▶ [Task to complete]
Write out the entries exactly, leaving out every picture.

▬▬▬

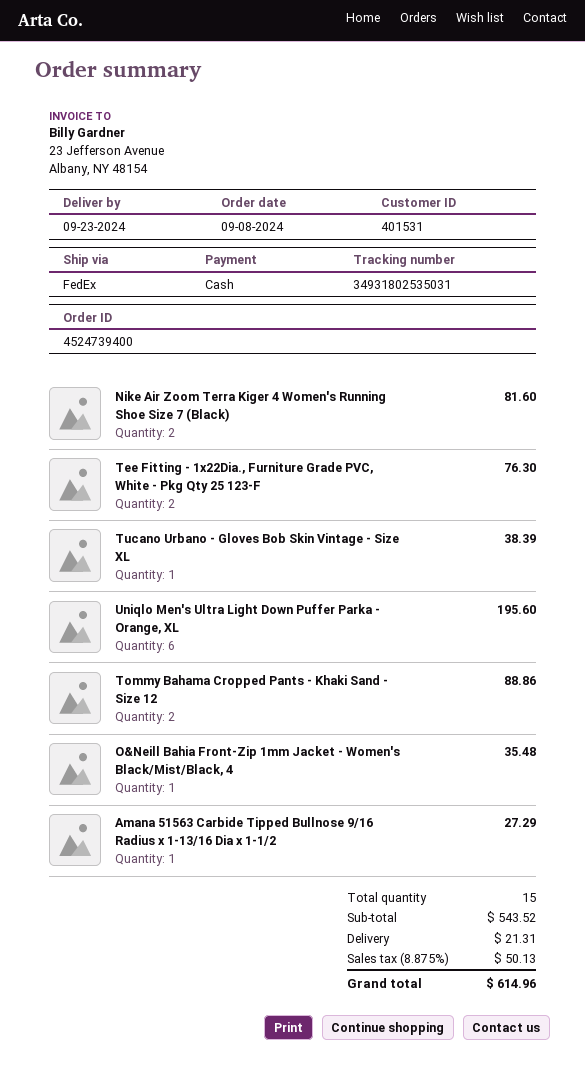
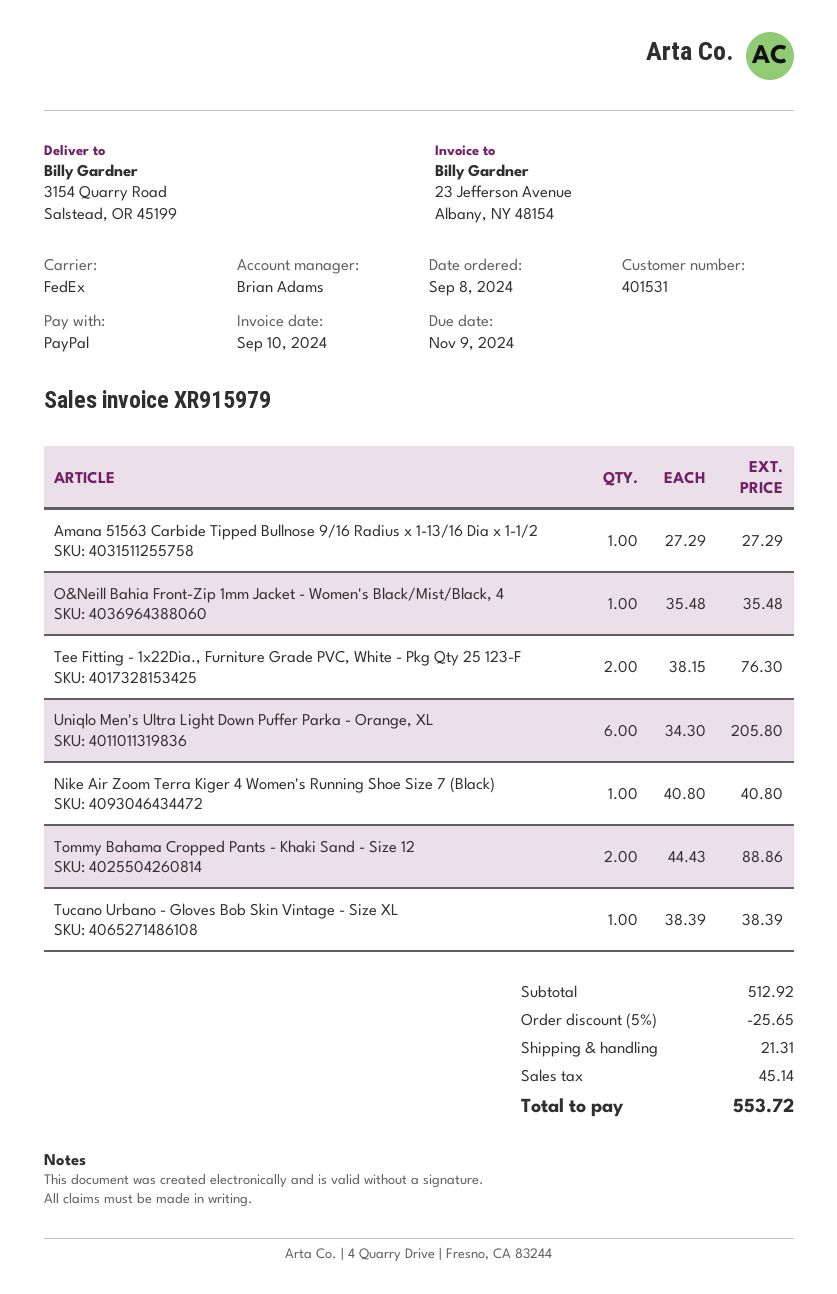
payment method: cash -> PayPal
Nike Air Zoom Terra Kiger 4 Women's Running Shoe Size 7 (Black): 2 for 81.60 -> 1 for 40.80
Uniqlo Men's Ultra Light Down Puffer Parka - Orange, XL: 6 for 195.60 -> 6 for 205.80
subtotal: 543.52 -> 512.92
discount: none -> 5% = 25.65
tax: 50.13 -> 45.14
total: 614.96 -> 553.72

▬▬▬

▶ [Your solution]
payment method: cash -> PayPal
Nike Air Zoom Terra Kiger 4 Women's Running Shoe Size 7 (Black): 2 for 81.60 -> 1 for 40.80
Uniqlo Men's Ultra Light Down Puffer Parka - Orange, XL: 6 for 195.60 -> 6 for 205.80
subtotal: 543.52 -> 512.92
discount: none -> 5% = 25.65
tax: 50.13 -> 45.14
total: 614.96 -> 553.72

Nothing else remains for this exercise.